80. Not surprisingly, the aeronautical alphabet (alpha, bravo, charlie, delta, etc.) used on commercial aircraft is international. Designed with an eye toward standardising aviation communications and eliminating the possibility of miscommunication, it derives from English and dates back to the system set up by NATO in the 1940s.
81. Why do flying aircraft leave white jet exhaust trails? When the heated air expelled from jet engines hits the cold air high up in the atmosphere, it condenses into tiny water droplets which freeze rapidly. Such trails are usually straight, but not always, as variations in outside-air-temperature differentials can cause uneven freezing of those water droplets.
82. Do you know what airport slots are? There are two basic types. Aeronautical slots, aka takeoff slots, are the order and timing of aircraft takeoffs in order to minimise delays, while historical slots govern the number of times airlines may fly to a particular destination.
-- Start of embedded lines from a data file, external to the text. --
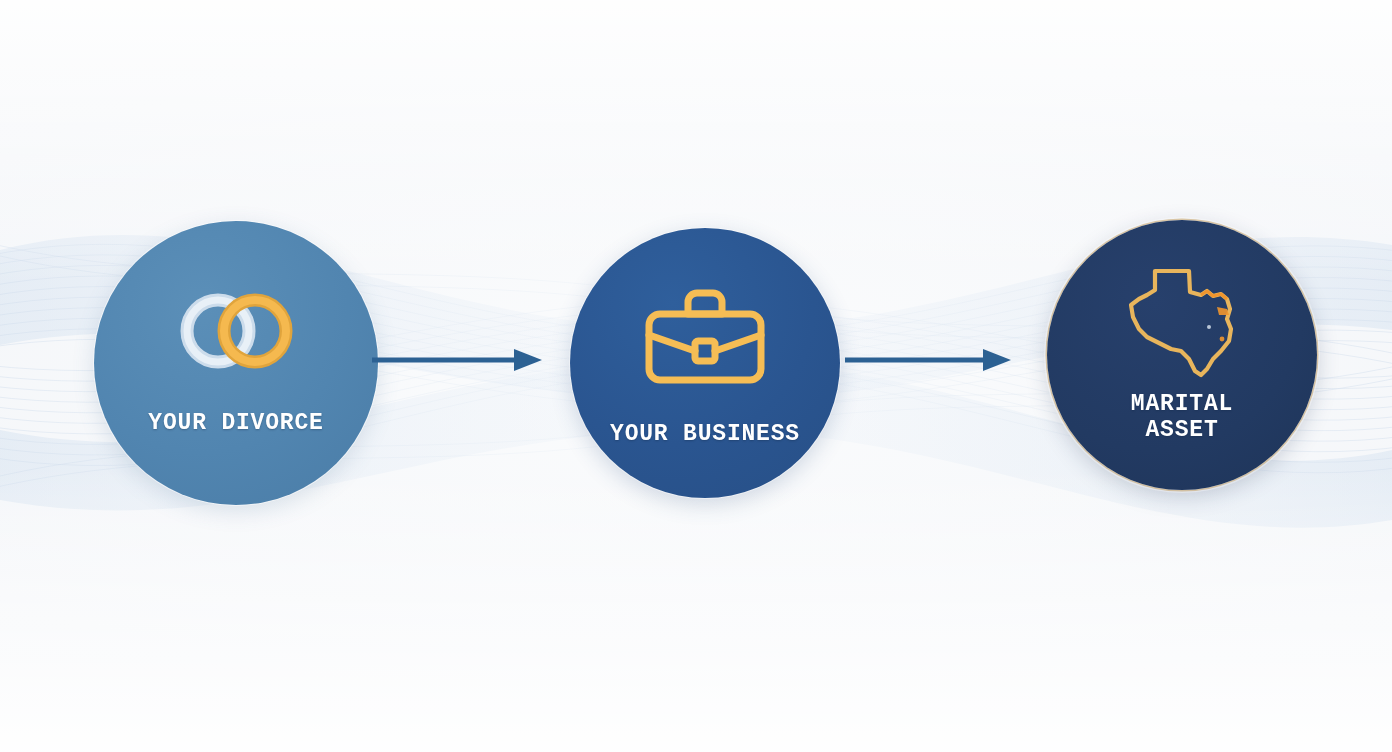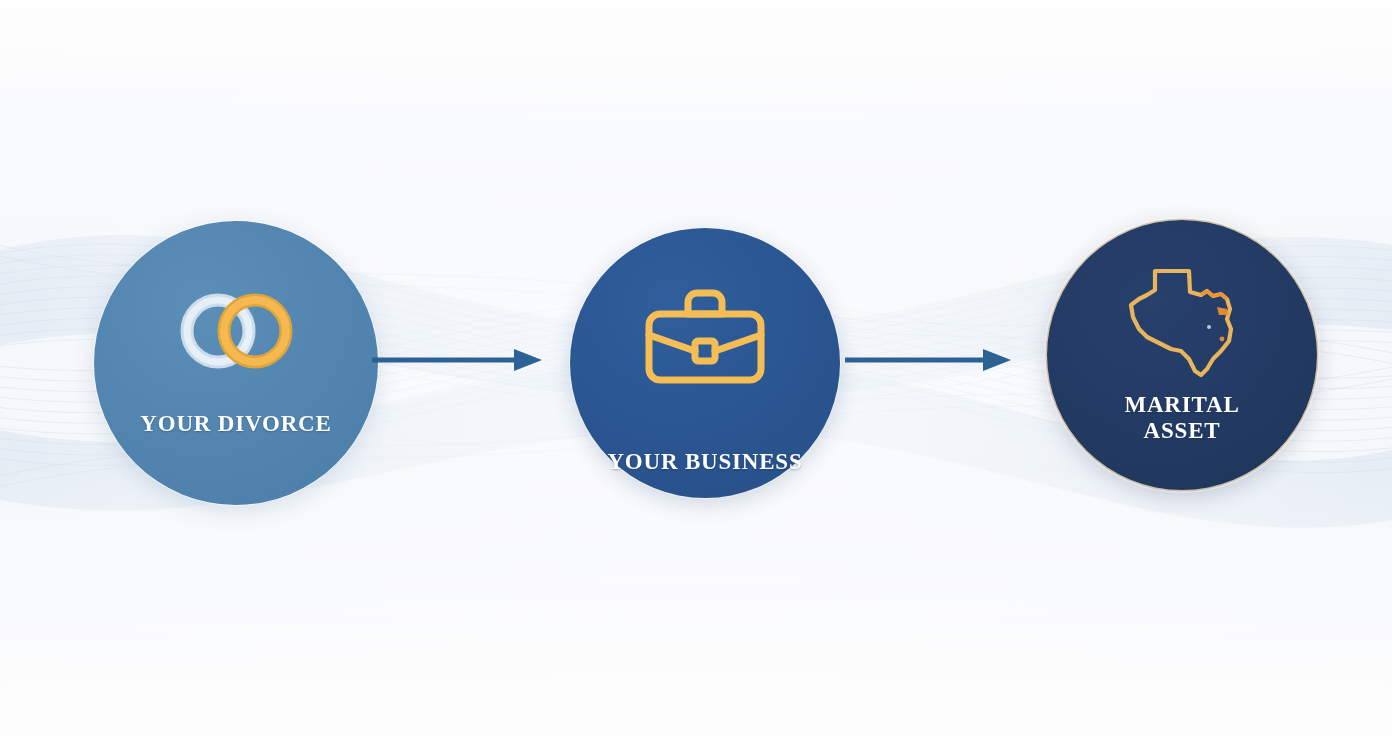"YOUR DIVORCE" #stage { font-family: Liberation Serif, serif -> Liberation Mono, monospace }
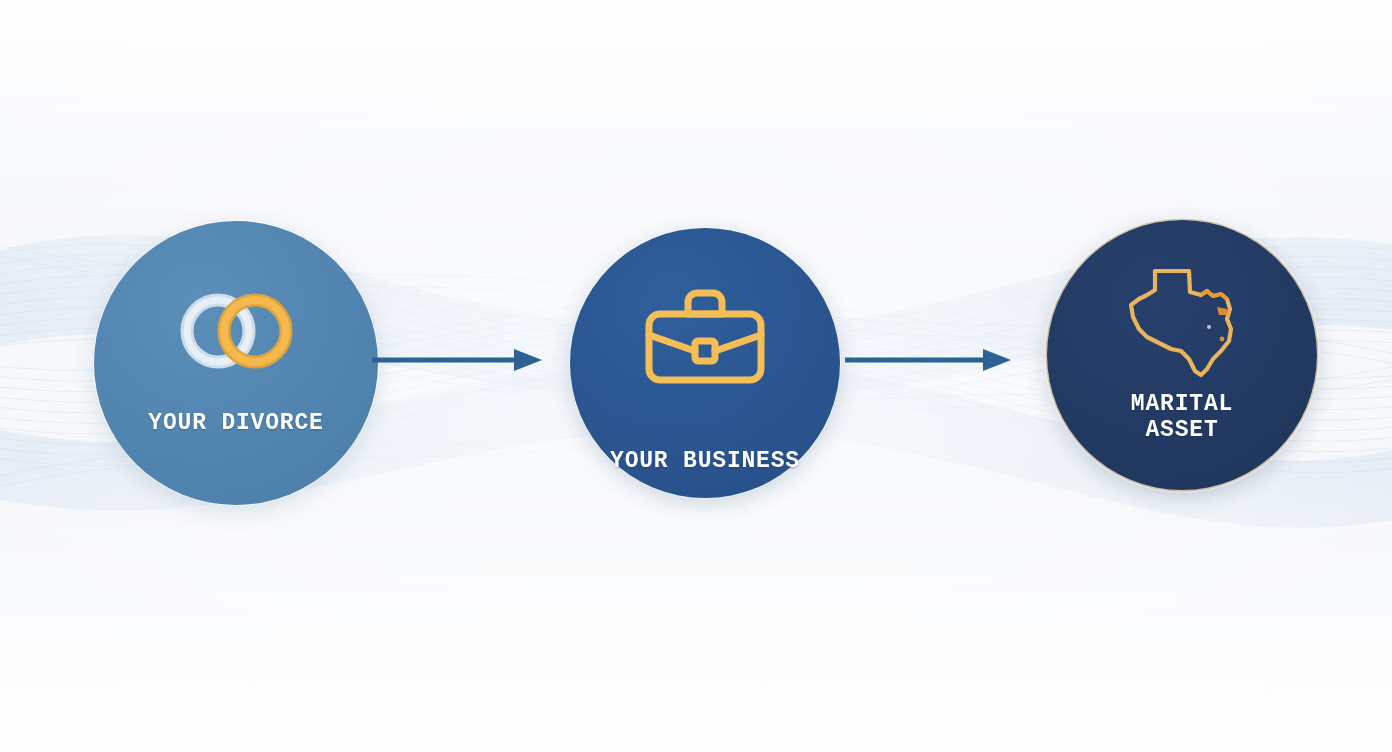"YOUR BUSINESS" .node-2 { gap: 27px -> none }
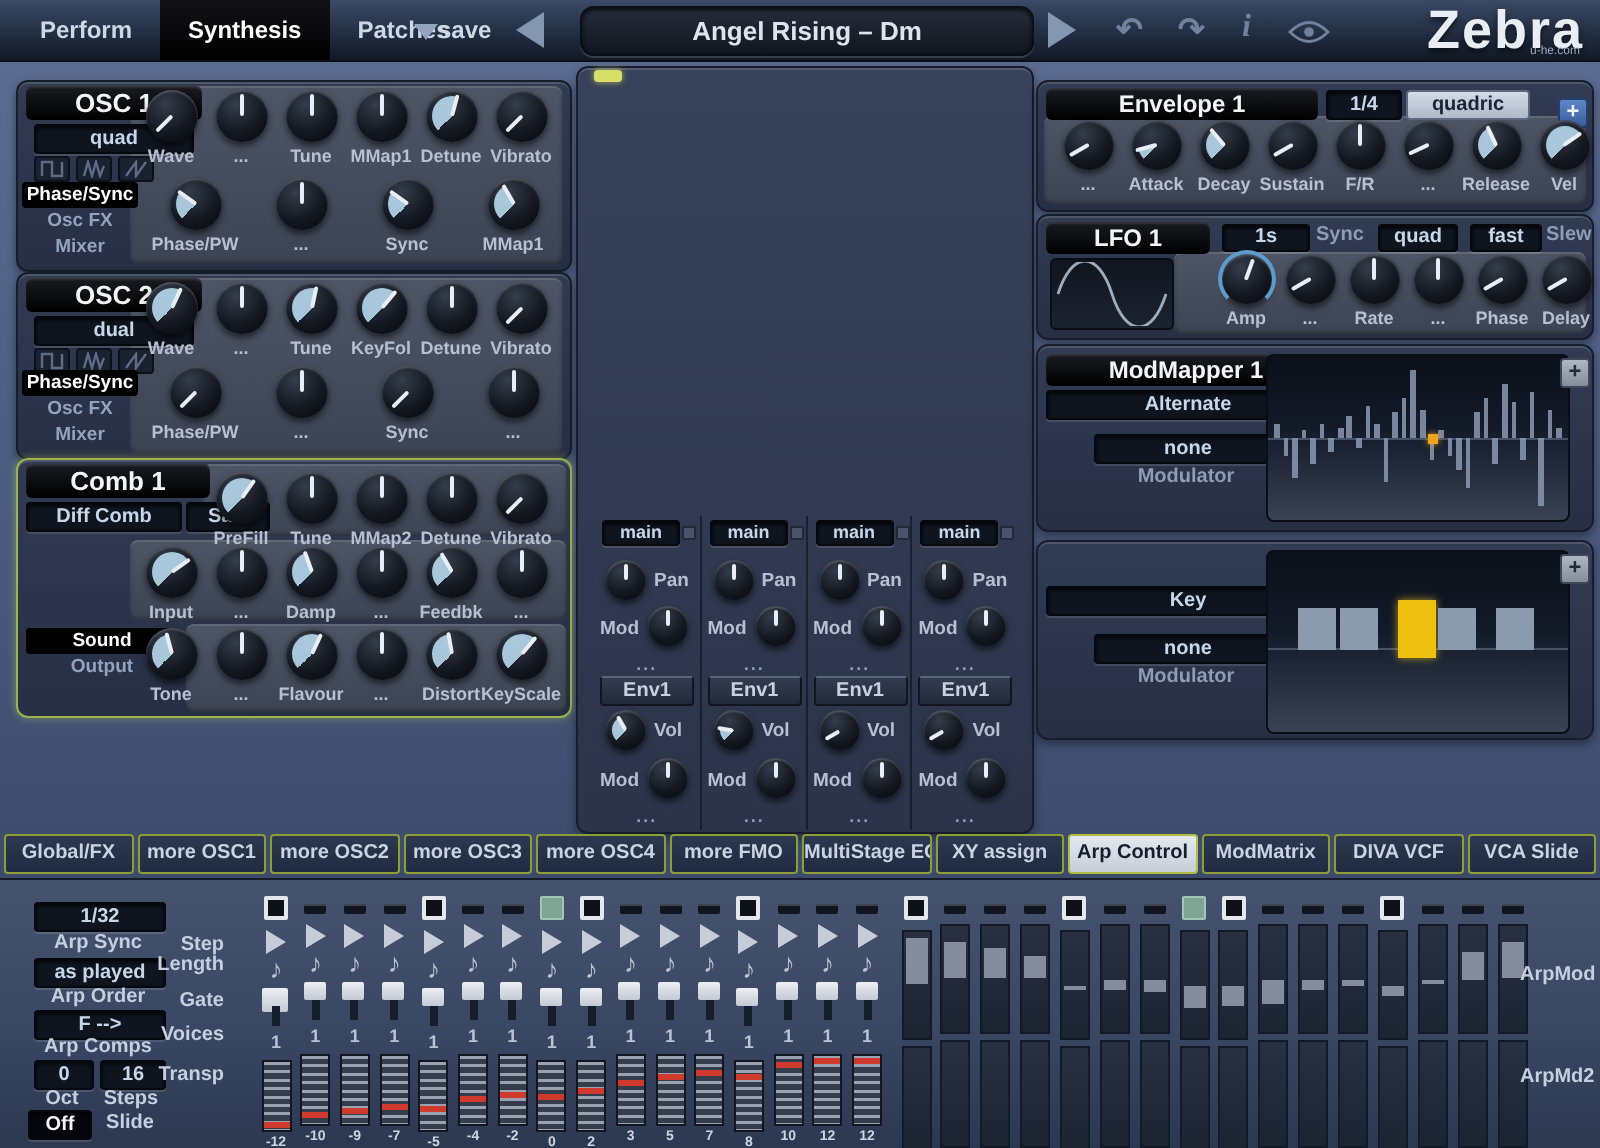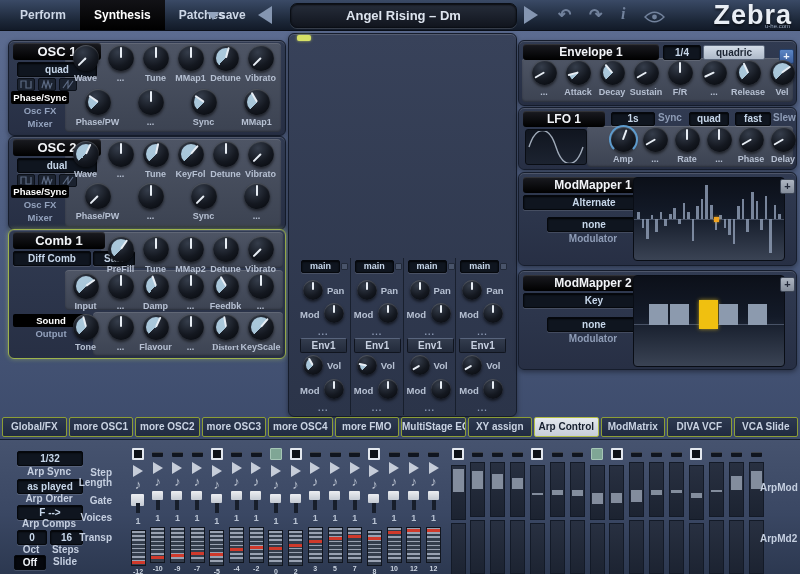"ModMapper 2" div.tbox { html: <div>ModMapper 2</div> -> none }
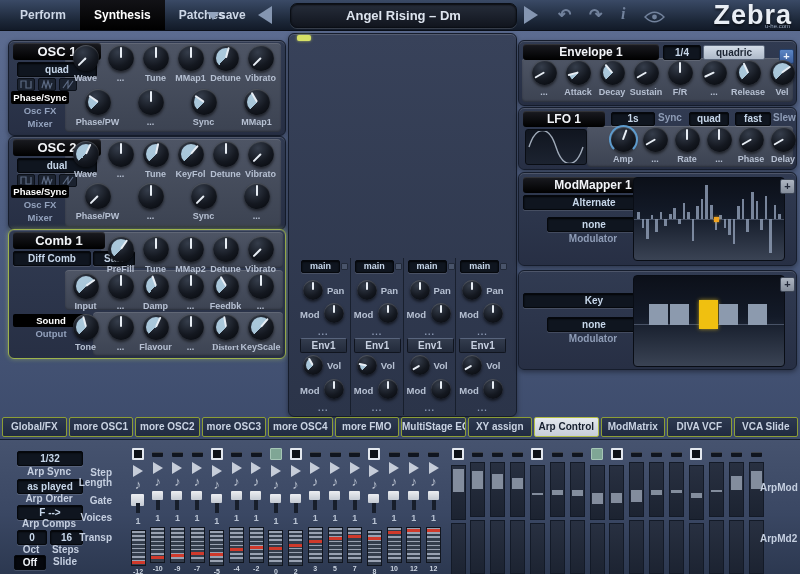"Distort" div.kcell { font-family: Liberation Serif, serif -> none }
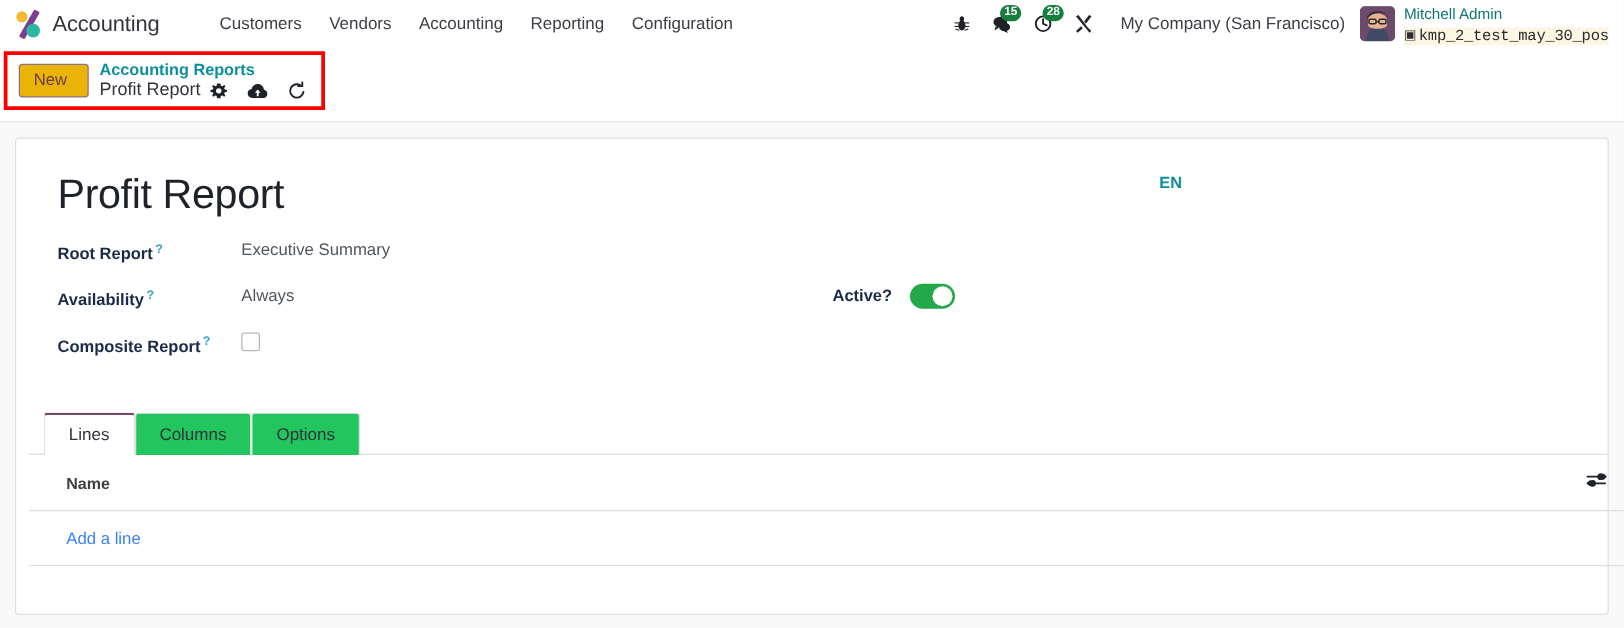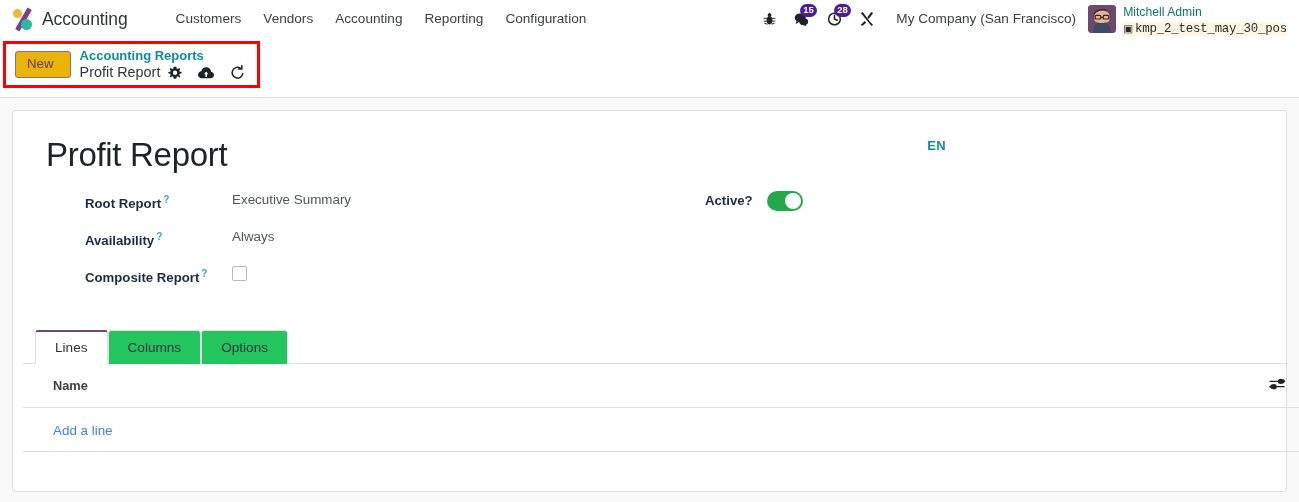"15" .badge { background: #4c1d95 -> #15803d }
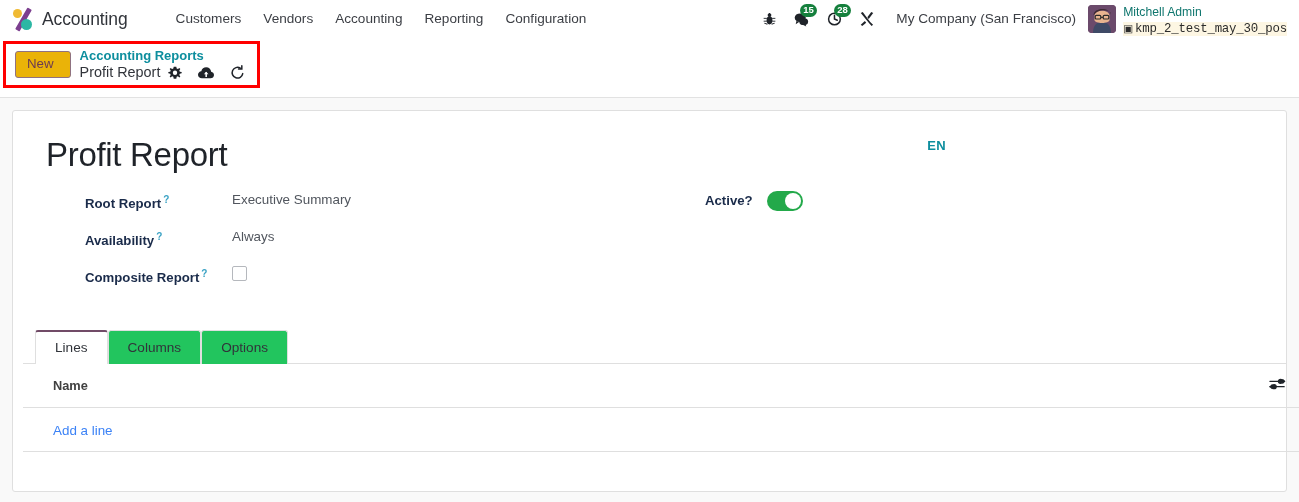"Root Report ?" .col-left { margin-left: 39px -> none }
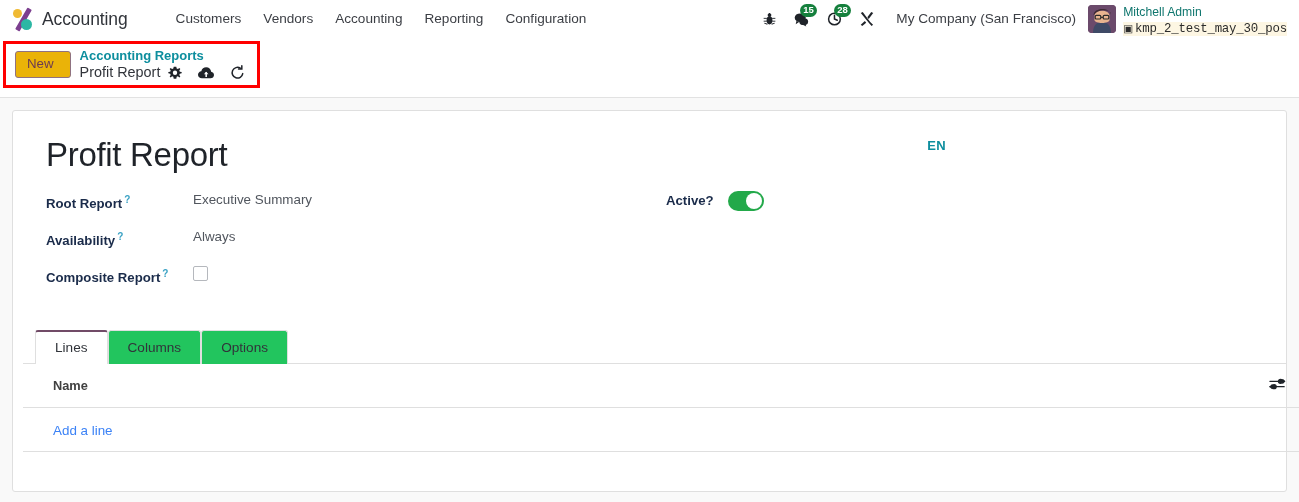"Active?" .right-field { margin-top: none -> 36px }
83. All these airport codes you see on your tickets – LHR (London Heathrow), JFK (JFK Airport in New York City), MAD (Madrid Barajas), BCN (Barcelona El Prat) – are set by IATA (International Air Transport Association), and number around 20,000. Some are fairly straightforward, deriving as above from city and airport names. But others are archaic, obscure, and occasionally puzzling or amusing, such as ORD (Chicago O’Hare, standing for its old name Orchid Field), XRY (Jerez de la Frontera in Andalusia, deriving its code from the sherry which the city is known for), and SUX (Sioux City, Iowa, which they long tried to get changed but now embrace with tongue in cheek).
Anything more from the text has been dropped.